In the digital age, our interactions with AI have become increasingly frequent and often go unnoticed. This has led researchers to investigate the extent to which AI can impersonate human-like intelligence, prompting them to conduct a modern-day Turing test.
The Turing test, initially proposed as “the imitation game” by computer scientist Alan Turing in 1950, evaluates a machine’s ability to exhibit intelligence that is indistinguishable from a human. For a machine to pass this test, it must be able to engage in conversation with a person and successfully convince them into believing it is human.
In this study, researchers recruited 500 participants to converse with four different respondents, including a human, the 1960s-era AI program ELIZA, and two advanced AI models, GPT-3.5 and GPT-4.
The results of the study, published on May 9 to the preprint arXiv server, revealed that participants identified GPT-4 as human 54% of the time.
The Chatbot of the 1960s
In contrast, ELIZA, a system pre-programmed with responses but lacking a large language model (LLM) or neural network architecture, was perceived as human in only 22% of the interactions. GPT-3.5 scored 50%, while the human participant was correctly identified as human 67% of the time.

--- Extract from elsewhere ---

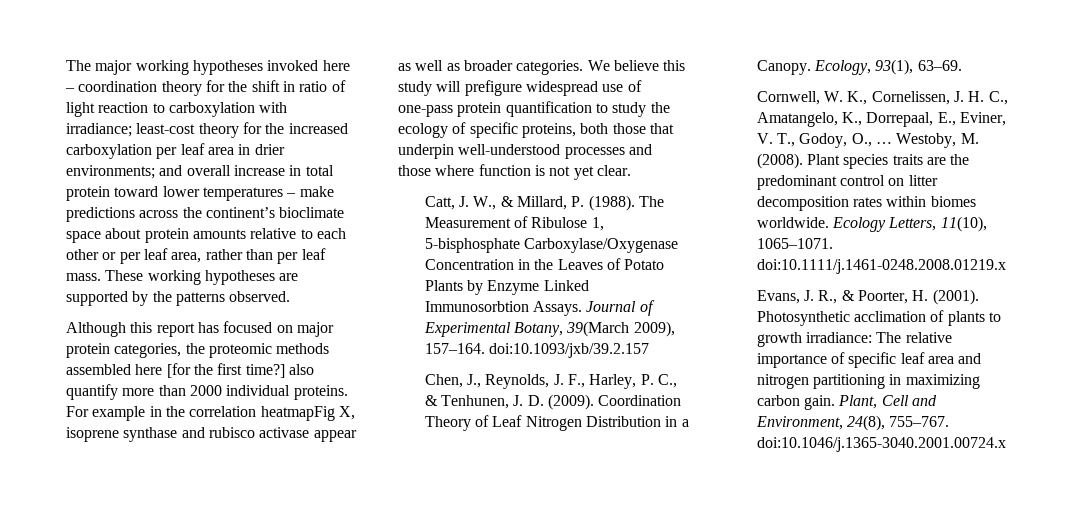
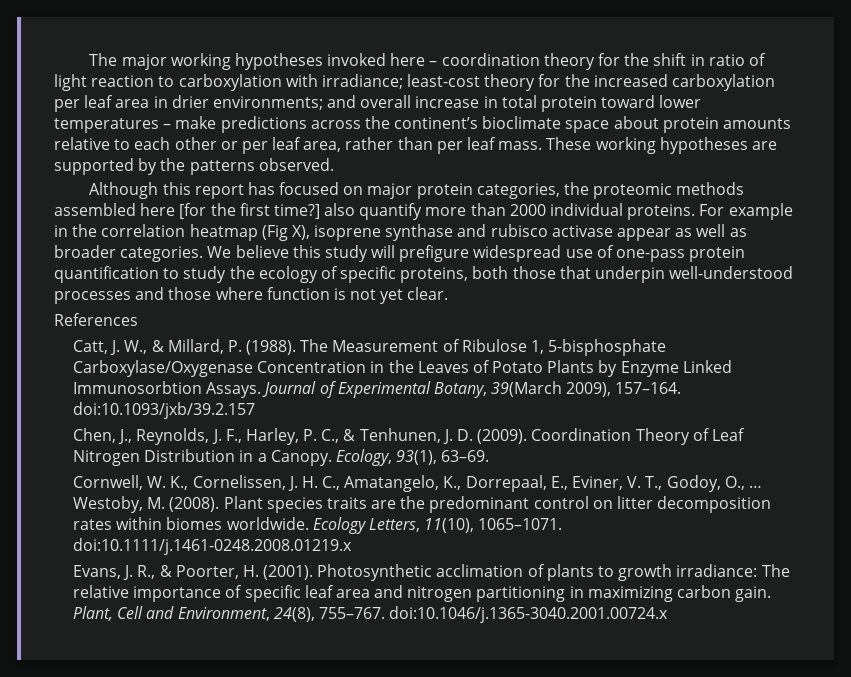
- For example in the correlation heatmapFig X, isoprene synthase and rubisco activase appear as well as broader categories.
+ For example in the correlation heatmap (Fig X), isoprene synthase and rubisco activase appear as well as broader categories.
+ References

“Machines can confabulate, mashing together plausible ex-post-facto justifications for things, as humans do,” said Nell Watson, an AI researcher at the Institute of Electrical and Electronics Engineers (IEEE).
“They can be subject to cognitive biases, bamboozled and manipulated, and are becoming increasingly deceptive. All these elements mean human-like foibles and quirks are being expressed in AI systems, which makes them more human-like than previous approaches that had little more than a list of canned responses.”
The First Step Towards Human-Like AI Conversations
Watson added that the study represented a challenge for future human-machine interaction and that we will become increasingly paranoid about the true nature of interactions, especially in sensitive matters. She added the study highlights how AI has changed during the GPT era.
“ELIZA was limited to canned responses, which greatly limited its capabilities. It might fool someone for five minutes, but soon the limitations would become clear,” she said.
“Language models are endlessly flexible, able to synthesize responses to a broad range of topics, speak in particular languages or sociolects and portray themselves with character-driven personality and values. It’s an enormous step forward from something hand-programmed by a human being, no matter how cleverly and carefully.”